Segundo o IBGE, os lares formados por casais com filhos e que são chefiados por mulheres eram 200 mil em 1993. Em 2006 já eram 2,2 milhões. Para quem se impressiona com as estatísticas, vamos lá: em 13 anos passaram de 3,4% para 14,2%, um número dez vezes maior.
Ainda de acordo com o mesmo estudo do mesmo IBGE, não há dados confiáveis para se demonstrar se elas assumiram o trabalho fora enquanto o homem fica em casa ou se o casal trabalha fora, mas a mulher tem um contracheque mais polpudo no final do mês.

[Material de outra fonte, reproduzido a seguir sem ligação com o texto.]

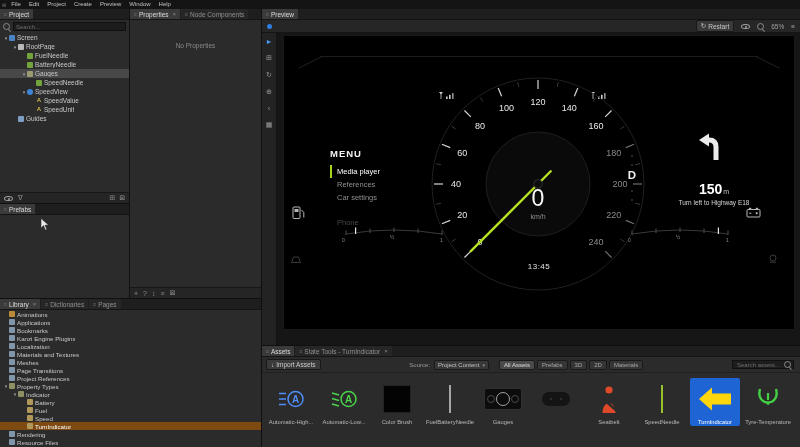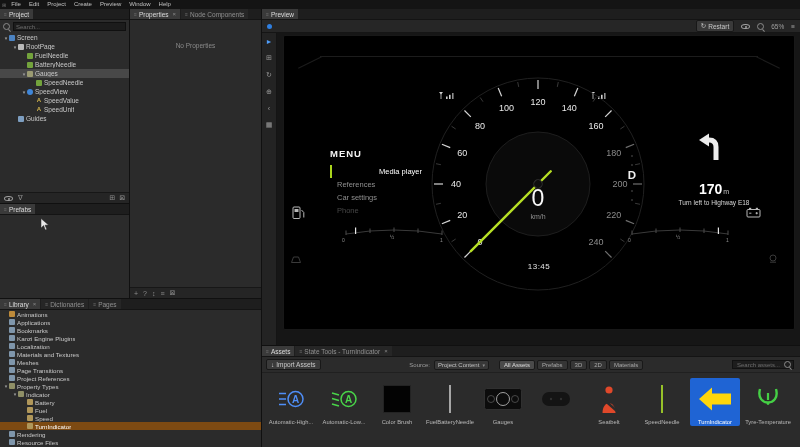--- a/index.html
+++ b/index.html
@@ -96,7 +96,7 @@
   .cmenu *{position:static;}
   .cmenu-title{font-size:9.5px;font-weight:bold;color:#f2f2f2;letter-spacing:1px;margin-bottom:6px;}
   .cmenu-item{height:13px;line-height:13px;font-size:7.5px;color:#8f8f8f;border-left:2px solid transparent;padding-left:5px;}
-  .cmenu-item.active{color:#fff;border-left-color:#a9d41c;text-align:right;}
+  .cmenu-item.active{color:#fff;border-left-color:#a9d41c;}
   .cmenu-item.dim{color:#474747;}
   #speedo-svg{left:134px;top:28px;}
   .speed-value{left:224px;top:150px;width:60px;text-align:center;font-size:23px;line-height:24px;color:#f8f8f8;}

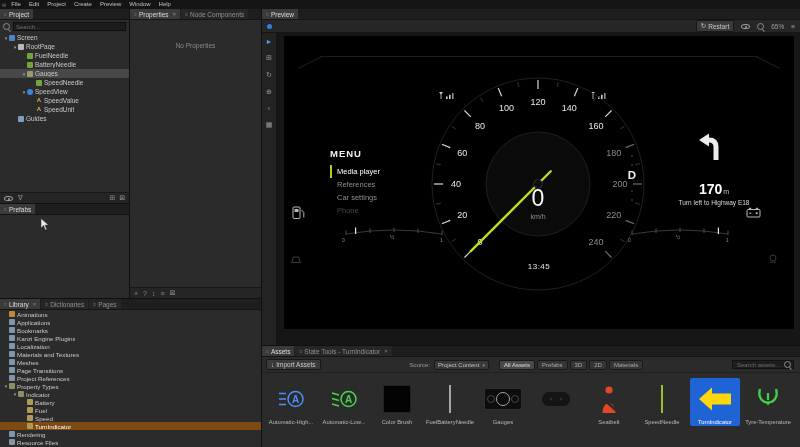--- a/index.html
+++ b/index.html
@@ -519,7 +519,7 @@
           <path d="M13 7.5 L3 14 L13 20.5 Z" fill="#ececec"></path>
         </svg>
         <div class="nav-distance">
-          <span class="num">170</span><span class="unit">m</span>
+          <span class="num">150</span><span class="unit">m</span>
         </div>
         <div class="nav-instruction">Turn left to Highway E18</div>
 

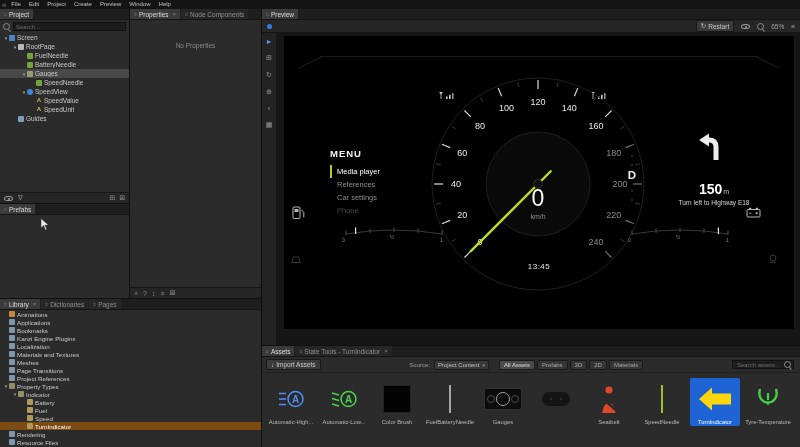--- a/index.html
+++ b/index.html
@@ -97,7 +97,7 @@
   .cmenu-title{font-size:9.5px;font-weight:bold;color:#f2f2f2;letter-spacing:1px;margin-bottom:6px;}
   .cmenu-item{height:13px;line-height:13px;font-size:7.5px;color:#8f8f8f;border-left:2px solid transparent;padding-left:5px;}
   .cmenu-item.active{color:#fff;border-left-color:#a9d41c;}
-  .cmenu-item.dim{color:#474747;}
+  .cmenu-item.dim{color:#474747;margin-top:12px;}
   #speedo-svg{left:134px;top:28px;}
   .speed-value{left:224px;top:150px;width:60px;text-align:center;font-size:23px;line-height:24px;color:#f8f8f8;}
   .speed-unit{left:224px;top:177px;width:60px;text-align:center;font-size:7px;color:#909090;}

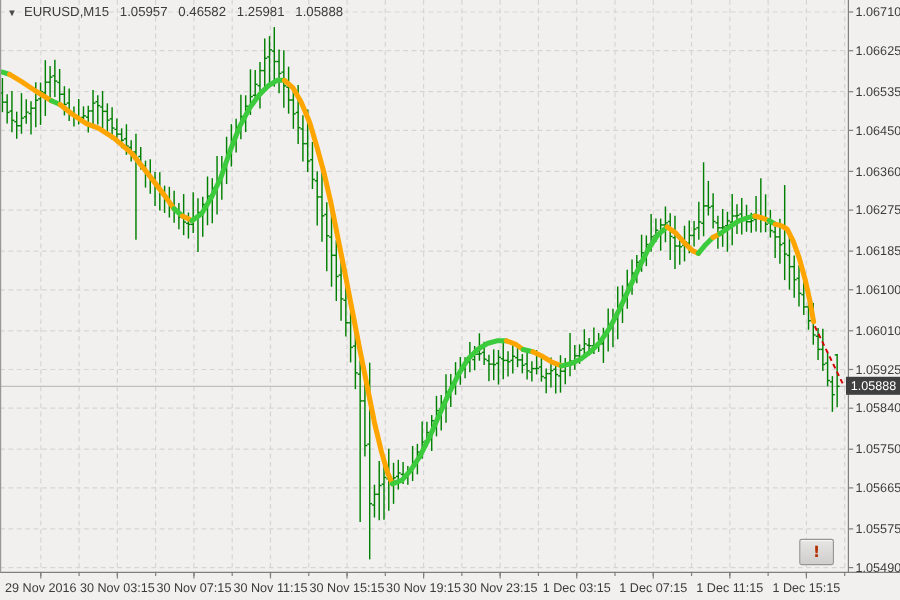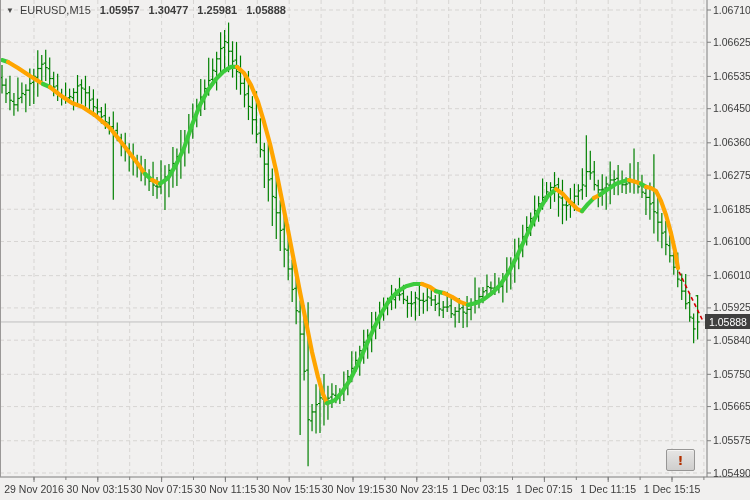--- a/index.html
+++ b/index.html
@@ -16,7 +16,7 @@
   }
   .hdr .tri{font-size:8px;color:#4a4a4a;margin-right:2px;cursor:pointer;}
   .hdr span{letter-spacing:0;}
-  .hdr .val{margin-left:5px;font-weight:bold;}
+  .hdr .val{margin-left:5px;}
   .alert-btn{
     position:absolute;left:666px;top:449px;width:27px;height:20px;z-index:6;
     background:linear-gradient(#e6e5e4,#cfcecd);

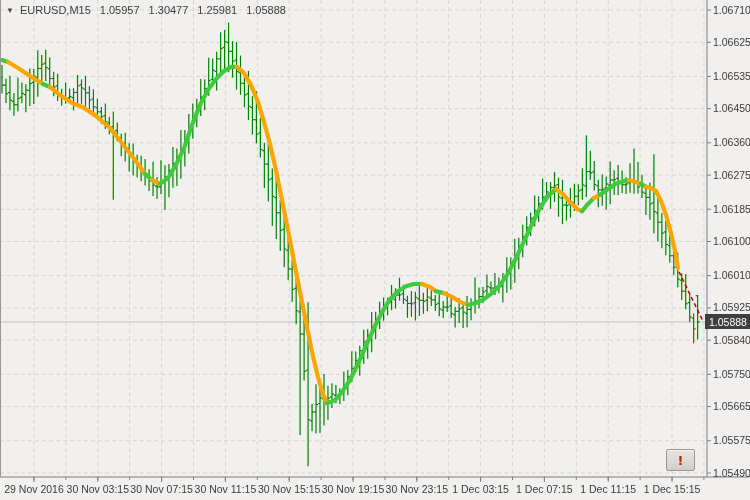--- a/index.html
+++ b/index.html
@@ -725,7 +725,7 @@
     <span class="tri">▼</span>
     <span>EURUSD,M15</span>
     <span class="val">1.05957</span>
-    <span class="val">1.30477</span>
+    <span class="val">0.46582</span>
     <span class="val">1.25981</span>
     <span class="val">1.05888</span>
   </div>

Mudanças à vista? Nem tanto...
Não sei os números mundo afora, mas a tendência deve ser planetária e irreversível. No Brasil, basta observar qualquer ambiente de trabalho e verificar o aumento (quando não o predomínio) das mulheres. Mas em que isso afetou as relações de trabalho?
Aparentemente muito pouco. Pelo menos no Brasil, com honrosas, heróicas e raras exceções, as empresas ainda engatinham em termos de ambiente de trabalho. E aí mora o paradoxo dos paradoxos: empresas têm mulheres no comando, mas a estrutura ainda é machista.
E não me refiro aos salários de uma maneira geral, mas às relações. Direitos básicos são notoriamente desrespeitados. Não há transparência e participação dos funcionários e, se você questionar, “dá-o-fora-que-tem-uma-fila-de-gente-querendo-seu lugar”.
Mas antes que as feministas me atirem pedras ou lotem meu e-mail com protestos, a culpa não é delas – embora algumas cheguem ao poder e queiram se vingar de quinhentos anos de machismo em uma semana. Elas chegaram aonde chegaram por méritos próprios e por lacunas que nós, os porcos chauvinistas, deixamos por incompetência.
Também não estou aqui a defender a “sensibilidade e a intuição femininas”, que afinal de contas são mais dois clichês machistas. Mas ainda há muito o que avançar. As relações sociais precisam ser revistas, já que o excesso de competição e individualismo está nos levando a um mundo doente. Ou o nobre leitor acha que o aquecimento global é culpa do Bush que não assinou o Protocolo de Kyoto? Assim como o homem hoje vai para o fogão sem ver sua virilidade ameaçada, podemos mudar conceitos e evoluirmos enquanto humanidade, sem distinção de gêneros.
Má notícia
Como nem tudo é perfeito, o mesmo estudo do IBGE mostra que os negros no Brasil ainda sofrem com a desigualdade. De 1996 a 2006, o rendimento dos brancos cresceu enquanto o dos negros caiu. Segundo a pesquisa, os negros ganham em média a metade da renda (R$ 502) de um homem branco (R$ 986,5). Sem falar nos bancos das faculdades ou nas cadeiras do Poder. Ainda contamos nos dedos os negros no Parlamento ou em órgãos do Governo, embora saibamos que a população negra seja grande e de suma importância na formação histórica e cultural do Brasil.